Bij veel van de mogelijke maatregelen is sprake van een combinatie van
factoren die een rol spelen bij het bepalen van het belang van deze maat
regelen. Daarbij dient ook het indicatieve karakter van het programma na
2000 niet uit het oog verloren te worden.
Voor de komende jaren kan ten aanzien van de infrastructurele werken een
aantal accenten gelegd worden. Ten eerste de herinrichting van de
binnenstad, waarbij ook een bijdrage vanuit de algemene middelen benodigd
is; ten tweede de infrastructuur voor de nieuwe woonwijk Zuiderburen en in
samenhang daarmee de staande-mast-route; en ten derde het oplossen van
knelpunten in diverse openbaar vervoersassen
Verder zullen middelen gereserveerd moeten worden voor de gemeentelijke
bijdrage voor maatregelen in het kader van het Startprogramma Duurzaam
Veilig
Bovendien zal de komende jaren financiële ruimte aanwezig moeten zijn voor
langzaam verkeersvoorzieningen en onvoorziene werkzaamheden in de vorm van
stelposten voor openbaar vervoer, verkeersveiligheid en overige infra
structuur
3.3.1. Binnenstad Nieuwe Stad
In 1998 is een start gemaakt met de uitvoering van de maatregelen gebaseerd
op het Masterplan voor de binnenstad.
De dekking van de projecten die in het kader van Binnenstad Nieuwe Stad
worden uitgevoerd vindt plaats uit diverse bronnen.

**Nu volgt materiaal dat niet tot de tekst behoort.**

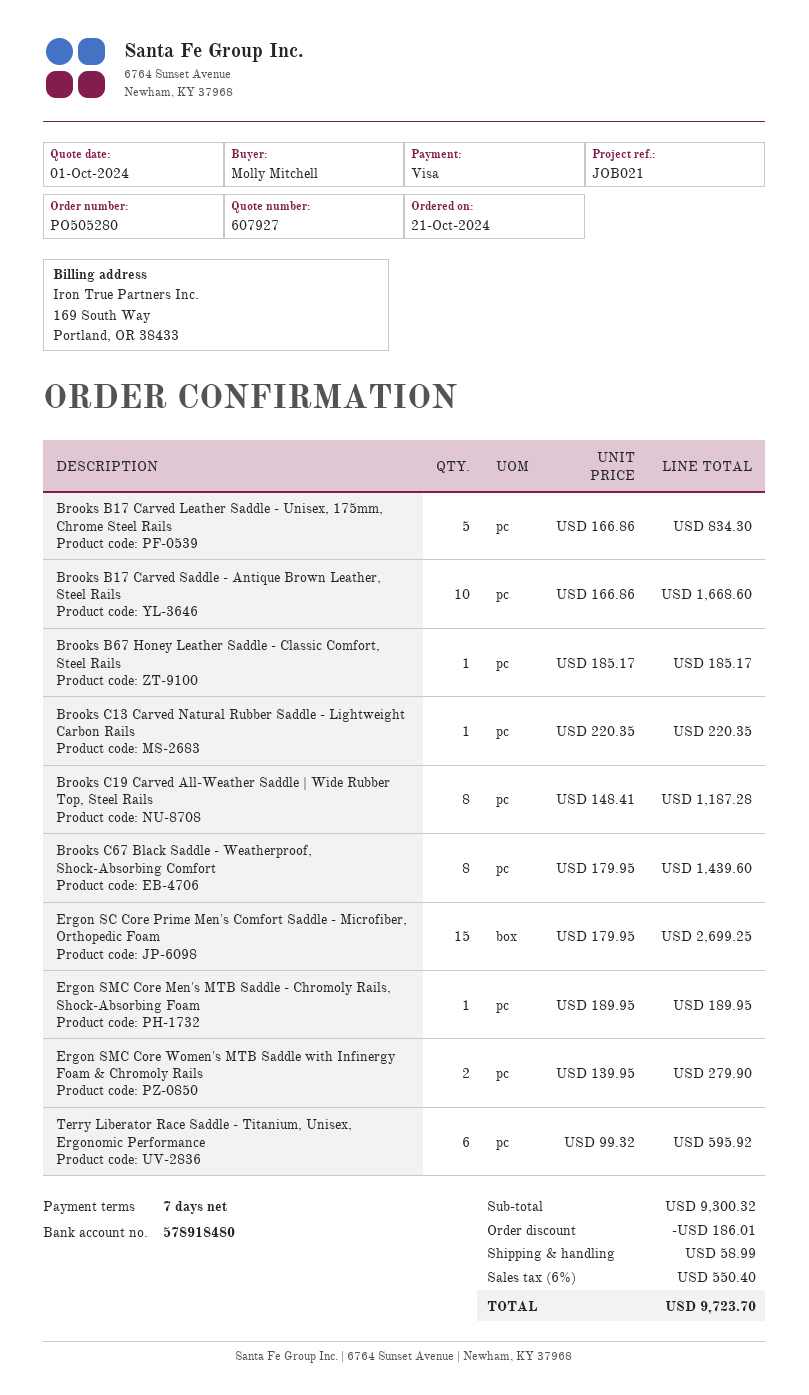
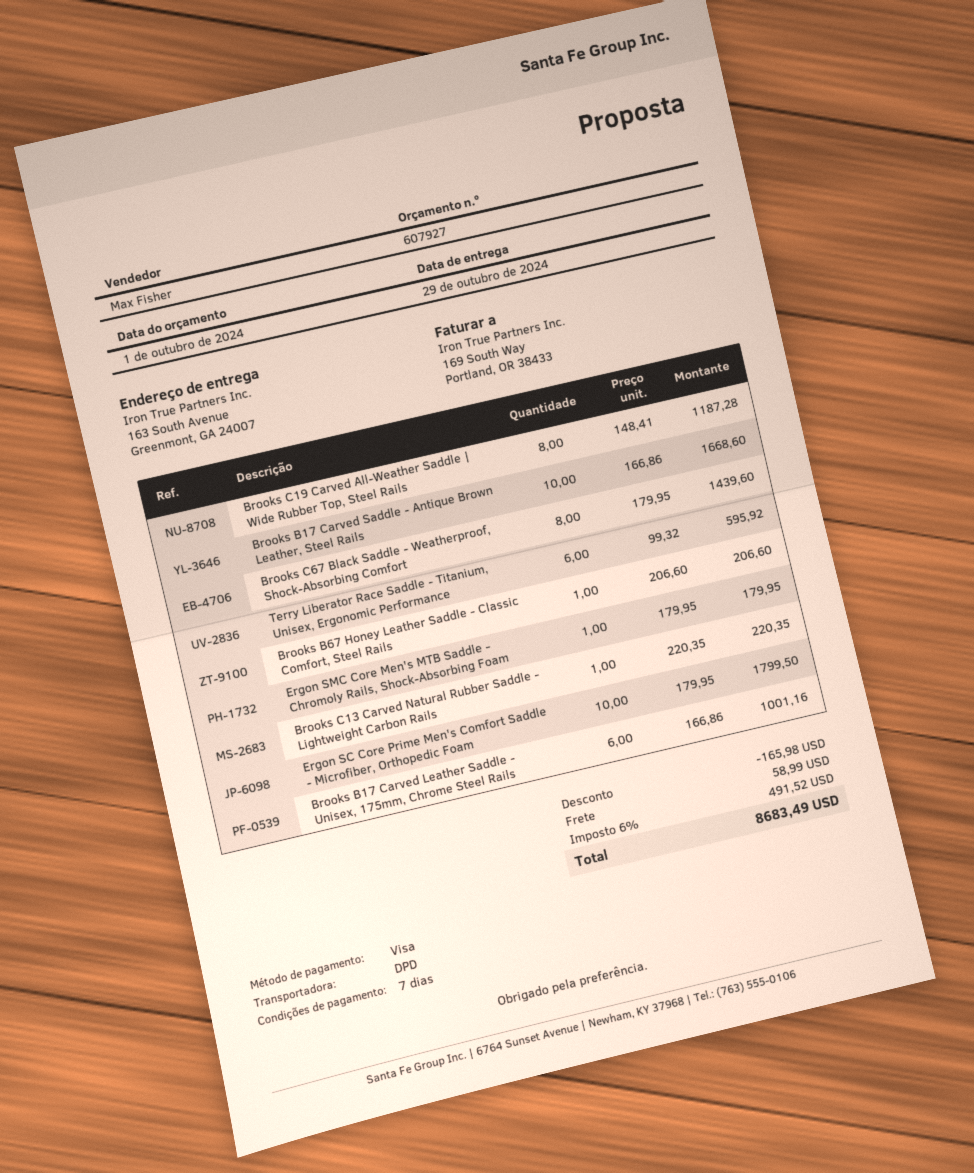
Brooks B17 Carved Leather Saddle - Unisex, 175mm, Chrome Steel Rails: 5 x 166.86 = 834.30 -> 6 x 166.86 = 1001.16
Brooks B67 Honey Leather Saddle - Classic Comfort, Steel Rails: 1 x 185.17 = 185.17 -> 1 x 206.60 = 206.60
Ergon SC Core Prime Men's Comfort Saddle - Microfiber, Orthopedic Foam: 15 x 179.95 = 2699.25 -> 10 x 179.95 = 1799.50
Ergon SMC Core Men's MTB Saddle - Chromoly Rails, Shock-Absorbing Foam: 1 x 189.95 = 189.95 -> 1 x 179.95 = 179.95
Ergon SMC Core Women's MTB Saddle with Infinergy Foam & Chromoly Rails: 2 x 139.95 = 279.90 -> none
discount: 186.01 -> 165.98
tax: 6% = 550.40 -> 6% = 491.52
total: 9723.70 -> 8683.49

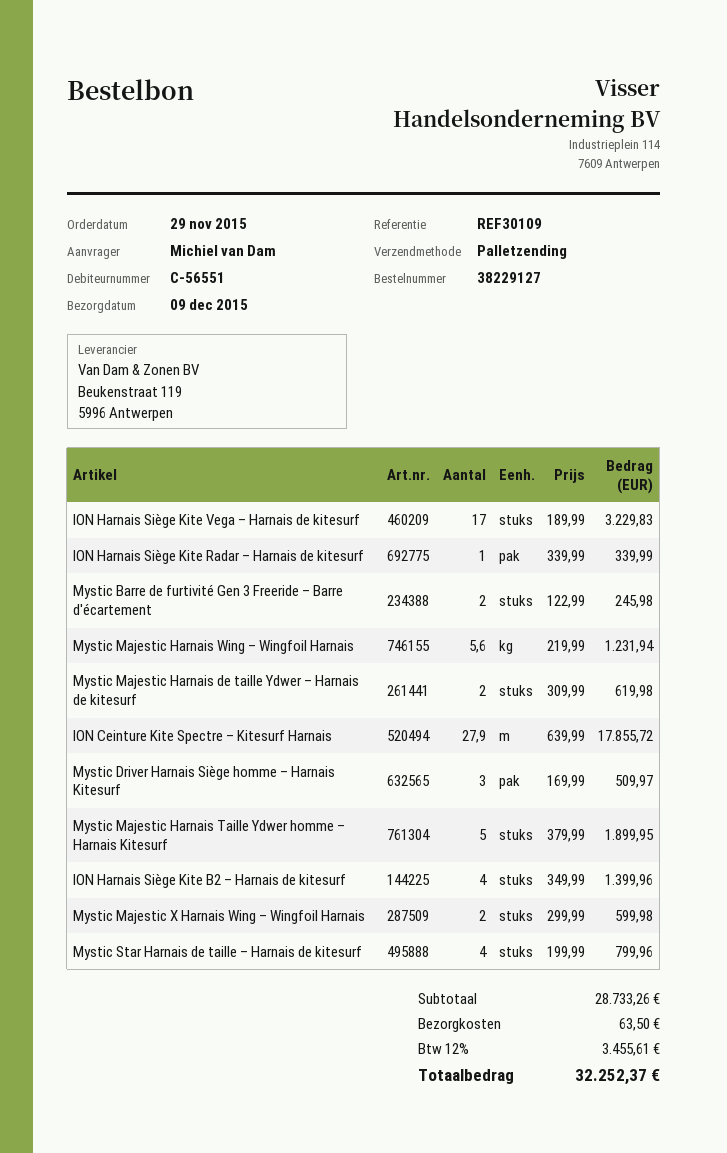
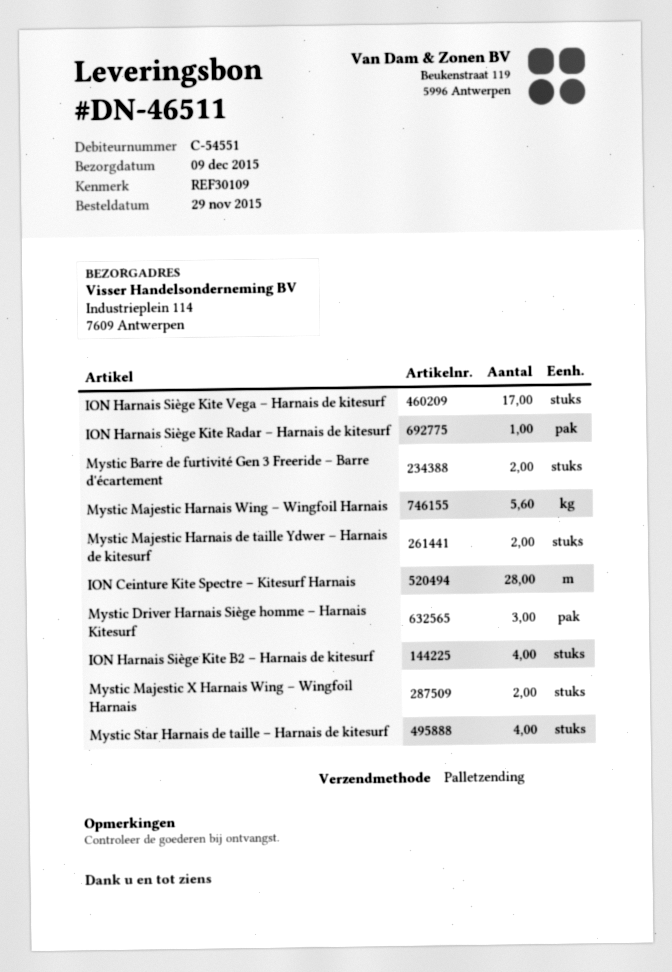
customer number: C-56551 -> C-54551
ION Ceinture Kite Spectre – Kitesurf Harnais: 27.9 -> 28
Mystic Majestic Harnais Taille Ydwer homme – Harnais Kitesurf: 5 -> none

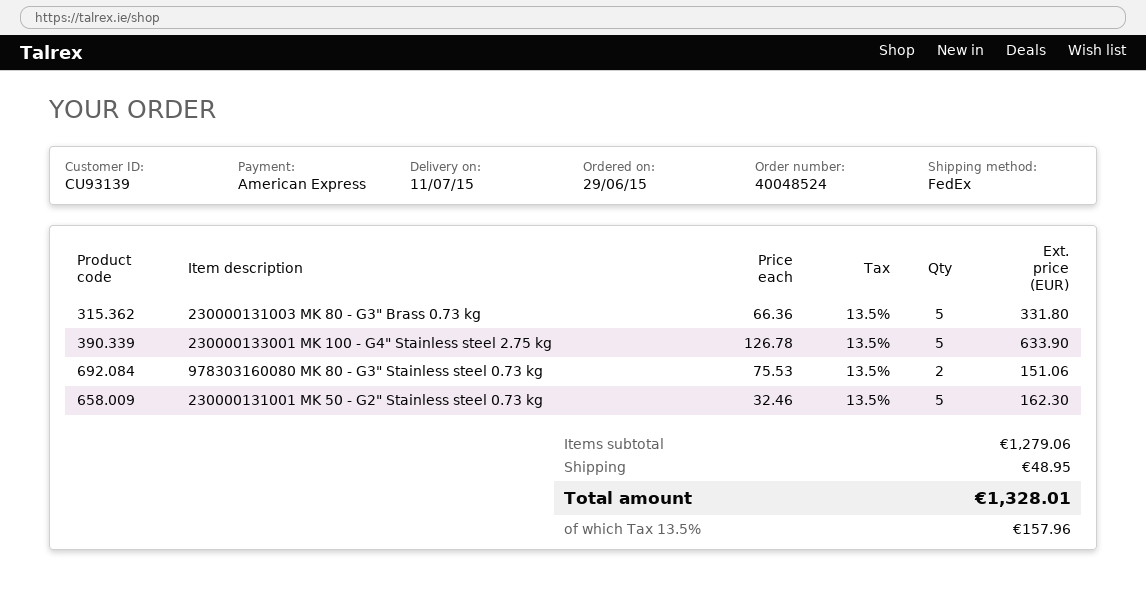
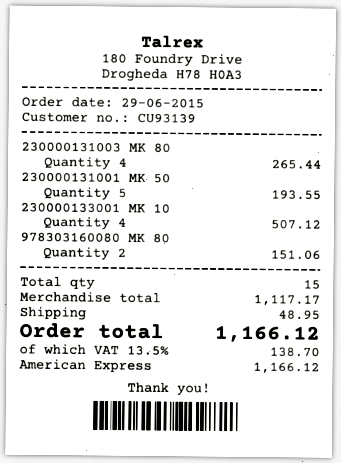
230000131003 MK 80 - G3" Brass 0.73 kg: 5 for 331.80 -> 4 for 265.44
230000133001 MK 100 - G4" Stainless steel 2.75 kg: 5 for 633.90 -> 4 for 507.12
230000131001 MK 50 - G2" Stainless steel 0.73 kg: 5 for 162.30 -> 5 for 193.55
subtotal: 1279.06 -> 1117.17
tax: 13.5% = 157.96 -> 13.5% = 138.70
total: 1328.01 -> 1166.12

Naast uit GSB-subsidie,
de NUON-gelden en een bijdrage uit het Strategisch Investerings- en
Ontwikkelingsfonds wordt voor de herinrichtingsplannen vanuit de
infrastructurele middelen geld beschikbaar gesteld.
Voor de periode 2001-2003 wordt uitgegaan van een bijdrage vanuit de
stelpost infrastructuur en vanuit de middelen die beschikbaar komen in
verband met de verhoogde uitkering uit het gemeentefonds, van gemiddeld
ruim f 0,9 miljoen per jaar.
Programma Infrastructuur 2000
20
3.3.2. Zuiderburen
In de exploitatieopzet van het bestemmingsplan voor het uitbreidingsgebied
Zuiderburen wordt rekening gehouden met investeringen ten behoeve van
bovenwijkse voorzieningen voor deze nieuwe woonwijk. In dit verband wordt
ook gerekend op een bijdrage in de aanpassing van de hoofdinfrastructuur
van Leeuwarden (gedeelte Hemriksein-Drachtsterplein) waardoor de
ontsluiting van het gebied Zuiderburen wordt verbeterd.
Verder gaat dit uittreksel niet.